After the criminal disaster of the first Real Audiencia of Mexico, Charles V carefully chose five upstanding men to replace them, as the second Audiencia. The second Audiencia was named in a royal decree dated January 12, 1530. It was made up of Bishop Sebastián Ramírez de Fuenleal as president, and Salmerón, Francisco Ceinos, Alonso de Maldonado and Vasco de Quiroga as oidores. All of these men were honest, honorable and capable. All were licentiates.

Bishop Sebastián Ramírez de Fuenleal was in Santo Domingo at the time, but the other members of the Audiencia were in Spain. They sailed from Seville on September 16, 1530 and arrived in the port of Veracruz in the early part of 1531.

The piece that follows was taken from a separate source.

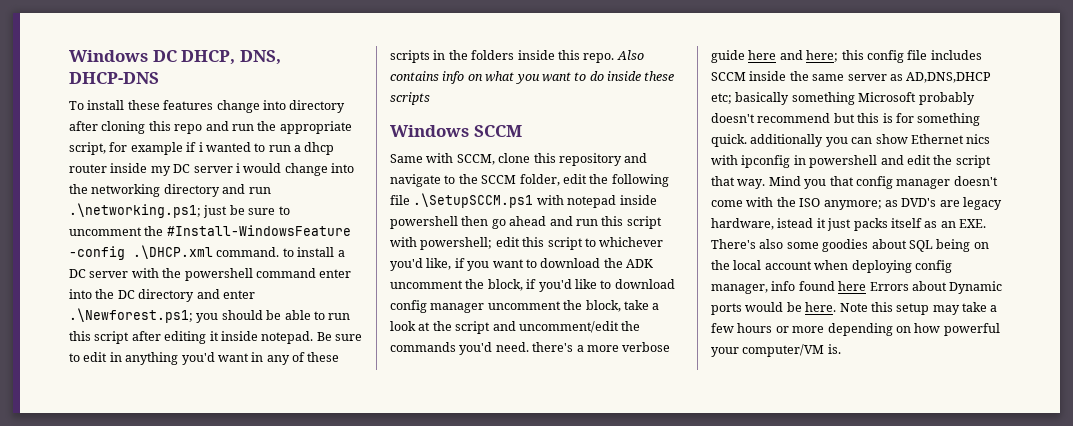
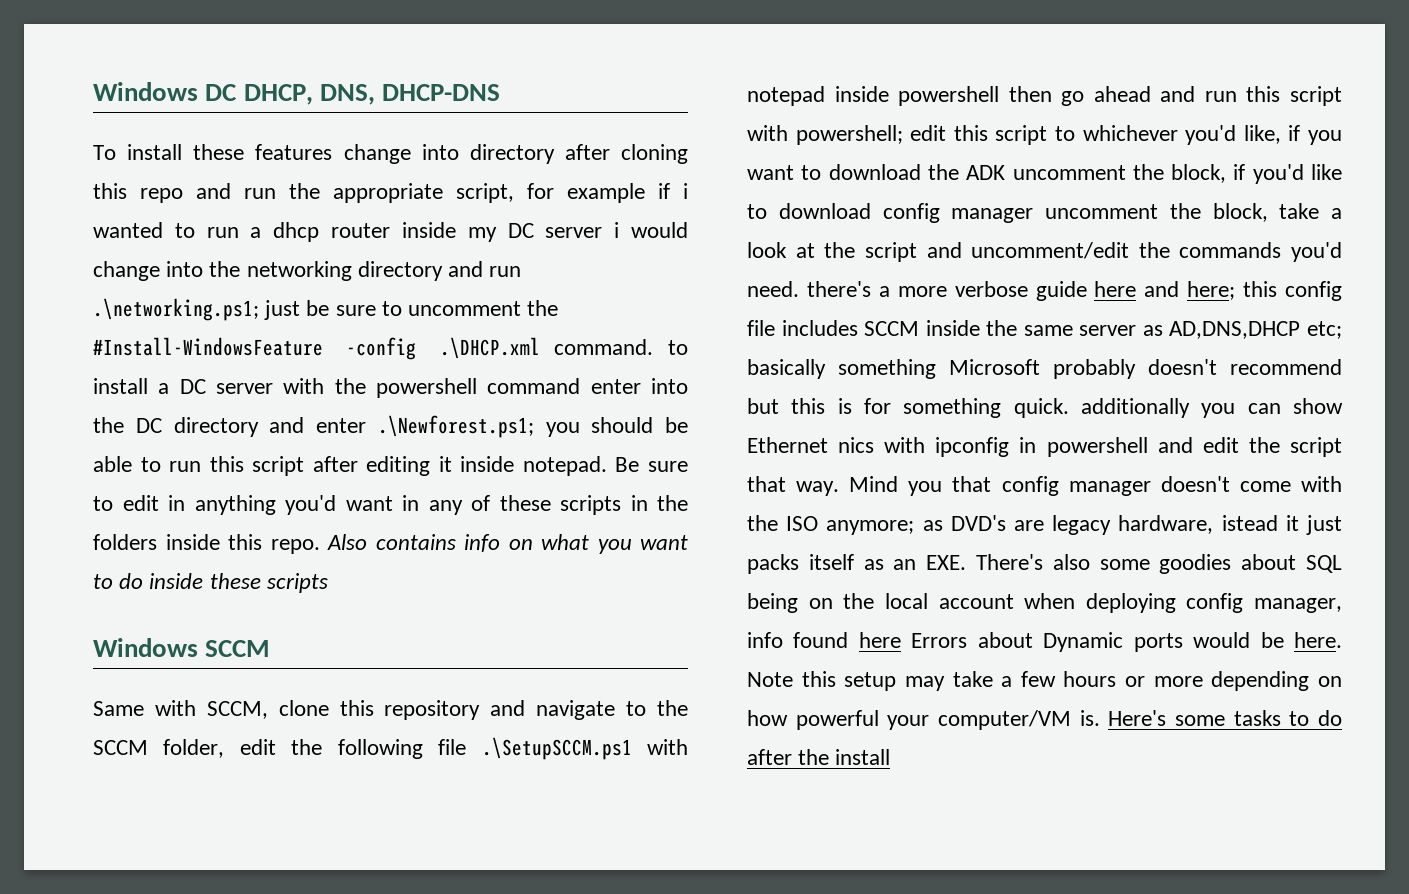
(841, 349) none -> [1108,710,1342,726] [747,749,891,765] Here's some tasks to do after the install

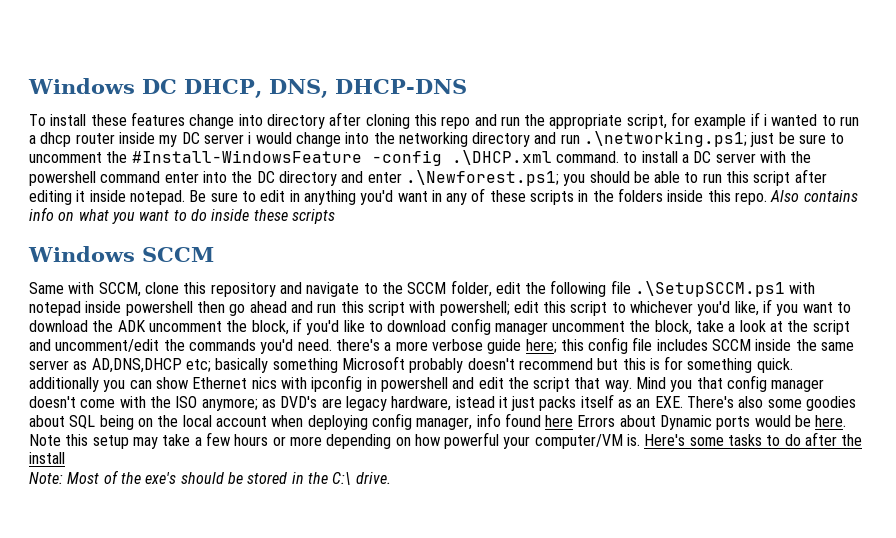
[1094,281,1180,297] here and -> (522, 346) none
(891, 757) none -> [29,470,391,485] // Note: Most of the exe's should be stored in the C:\ drive.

The second Audiencia improved the road from Veracruz to Mexico City, and along the way founded the city of Puebla de los Angeles as a resting-place for travelers (April 16, 1531). It imported horses and cattle from Spain, took steps to import a printing press, founded the Imperial College of Santiago Tlatelolco for higher learning for young indigenous men, renewed exploration, and continued work on the cathedral of Mexico City. Enslavement of Indians was prohibited in 1532. The Second Audiencia brought suit against the oidores of the First Audiencia Nuño Beltrán de Guzmán, Juan Ortiz de Matienzo and Diego Delgadillo. Beltrán de Guzmán was absent from the capital, but the other two corrupt officials were sent back to Spain as prisoners.^{}

When Ramírez de Fuenleal decided to found the city of Puebla as a resting place for travelers between Veracruz and Mexico City, Fray Toribio and Oidor Salmerón were chosen commissioners for the task. Together with a large number of Indian laborers, they built the city. Fray Toribio said the first Catholic Mass there, on 16 April 1531.

Salmerón was also involved in the repartimientos de tierras (divisions of lands) in the Valley of Atlixco surrounding Puebla. The first repartimiento occurred on December 5, 1532, to 34 Spanish settlers. Salmerón made the division, in the presence of and with the consent of indigenous chiefs (Don Pedro, Señor of Huejotzingo, Don Juan, governor of the same place, Don Pedro, Señor of Calpan and Atlixco, and "many other señors and principals of the named pueblos"). Witnesses included Fray Jacobo de Testera, of the convent of Huejotzingo, Notary Public Francisco de Orduña and Fray Diego de la Cruz of Cholula.

In August 1531, Lic. Salmerón solicited special privileges for the new settlement of Puebla. The Spanish Crown granted it the name "Puebla de Los Angeles", and also granted the settlers an exemption from personal and business taxes for 30 years. These privileges were granted in a royal decree dated March 20, 1532.